What the task asks
Once the pictures are set aside, reproduce all of the records exactly.

Records supplied
....
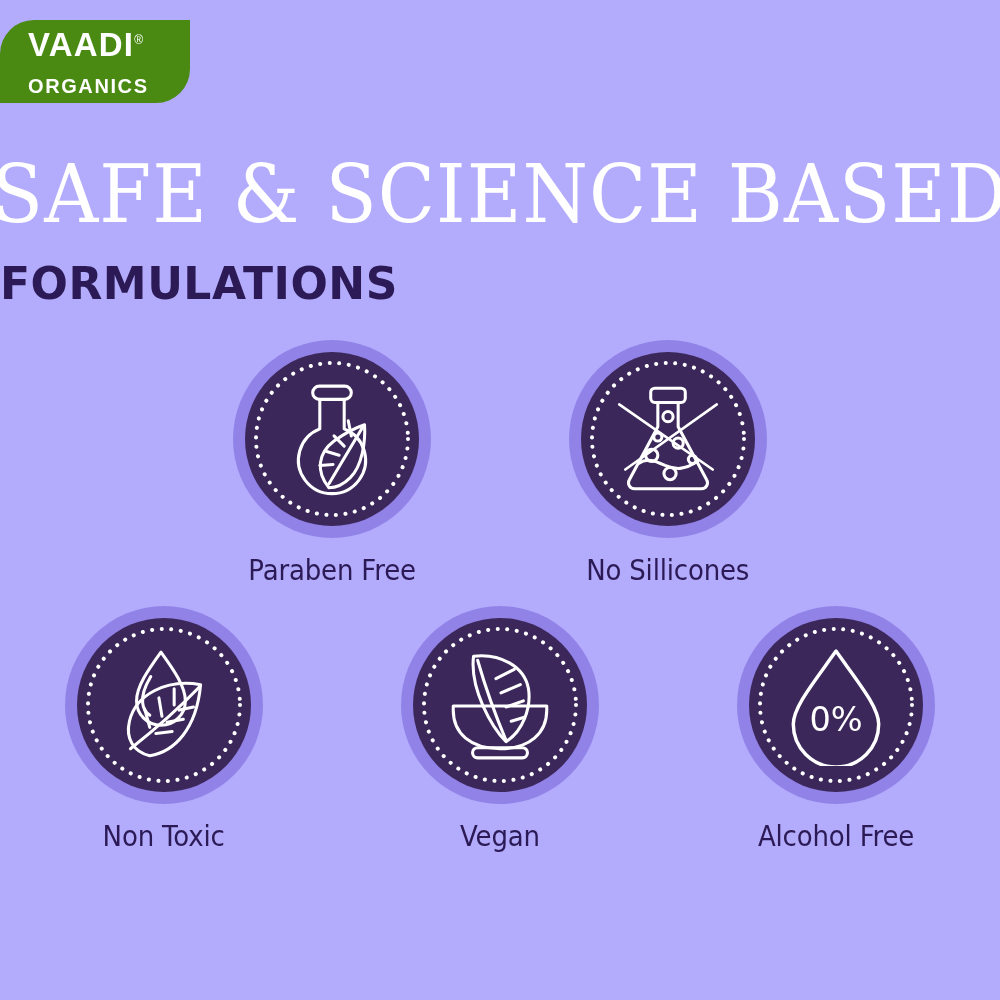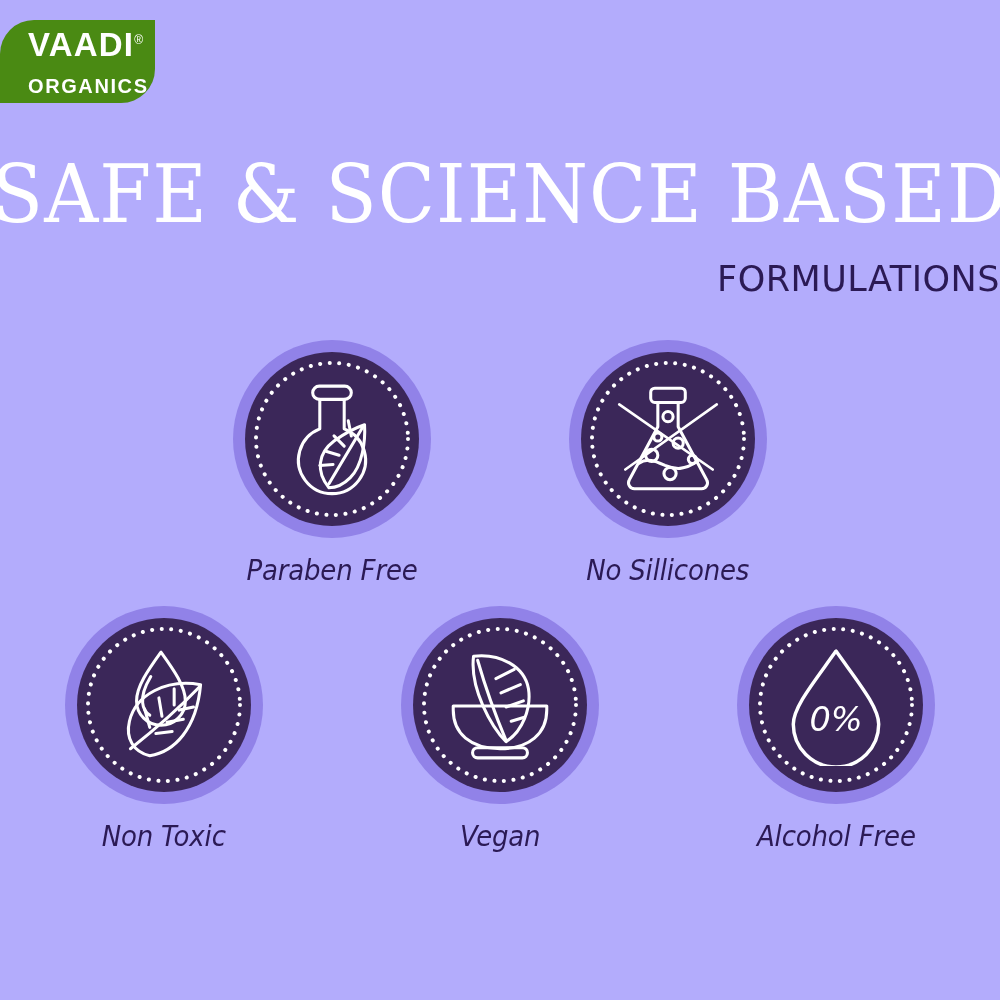--- a/index.html
+++ b/index.html
@@ -14,21 +14,21 @@
     font-family: "Liberation Sans", sans-serif;
     overflow: hidden;
     position: relative;
   }
 
   
   .logo-badge {
     position: absolute;
     left: 0px;
     top: 20px;
-    width: 155px;
+    width: 190px;
     height: 83px;
     background: #4a8a13;
     border-top-left-radius: 34px;
     border-bottom-right-radius: 34px;
     border-top-right-radius: 0px;
     border-bottom-left-radius: 0px;
     box-sizing: border-box;
     padding-left: 28px;
     display: flex;
     flex-direction: column;
@@ -78,25 +78,25 @@
   }
   .headline span {
     display: inline-block;
     transform: scaleY(1.12);
   }
   .subhead {
     position: absolute;
     left: 0;
     right: 0;
     top: 262px;
-    text-align: right;
+    text-align: left;
     color: #2b1a55;
     font-family: "DejaVu Sans", "Liberation Sans", sans-serif;
-    font-size: 35px;
-    font-weight: 400;
+    font-size: 44px;
+    font-weight: 700;
     letter-spacing: 0.5px;
     line-height: 1;
   }
 
   
   .grid {
     position: absolute;
     left: 0;
     top: 340px;
     width: 1000px;
@@ -108,21 +108,20 @@
     gap: 104px;
   }
   .row.row-2 {
     margin-top: 18px;
   }
   .cell {
     width: 232px;
     display: flex;
     flex-direction: column;
     align-items: center;
-    font-style: italic;
   }
 
   .badge-outer {
     width: 198px;
     height: 198px;
     border-radius: 50%;
     background: #9182e8;
     display: flex;
     align-items: center;
     justify-content: center;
....
Response to this task
--- a/index.html
+++ b/index.html
@@ -14,21 +14,21 @@
     font-family: "Liberation Sans", sans-serif;
     overflow: hidden;
     position: relative;
   }
 
   
   .logo-badge {
     position: absolute;
     left: 0px;
     top: 20px;
-    width: 155px;
+    width: 190px;
     height: 83px;
     background: #4a8a13;
     border-top-left-radius: 34px;
     border-bottom-right-radius: 34px;
     border-top-right-radius: 0px;
     border-bottom-left-radius: 0px;
     box-sizing: border-box;
     padding-left: 28px;
     display: flex;
     flex-direction: column;
@@ -78,25 +78,25 @@
   }
   .headline span {
     display: inline-block;
     transform: scaleY(1.12);
   }
   .subhead {
     position: absolute;
     left: 0;
     right: 0;
     top: 262px;
-    text-align: right;
+    text-align: left;
     color: #2b1a55;
     font-family: "DejaVu Sans", "Liberation Sans", sans-serif;
-    font-size: 35px;
-    font-weight: 400;
+    font-size: 44px;
+    font-weight: 700;
     letter-spacing: 0.5px;
     line-height: 1;
   }
 
   
   .grid {
     position: absolute;
     left: 0;
     top: 340px;
     width: 1000px;
@@ -108,21 +108,20 @@
     gap: 104px;
   }
   .row.row-2 {
     margin-top: 18px;
   }
   .cell {
     width: 232px;
     display: flex;
     flex-direction: column;
     align-items: center;
-    font-style: italic;
   }
 
   .badge-outer {
     width: 198px;
     height: 198px;
     border-radius: 50%;
     background: #9182e8;
     display: flex;
     align-items: center;
     justify-content: center;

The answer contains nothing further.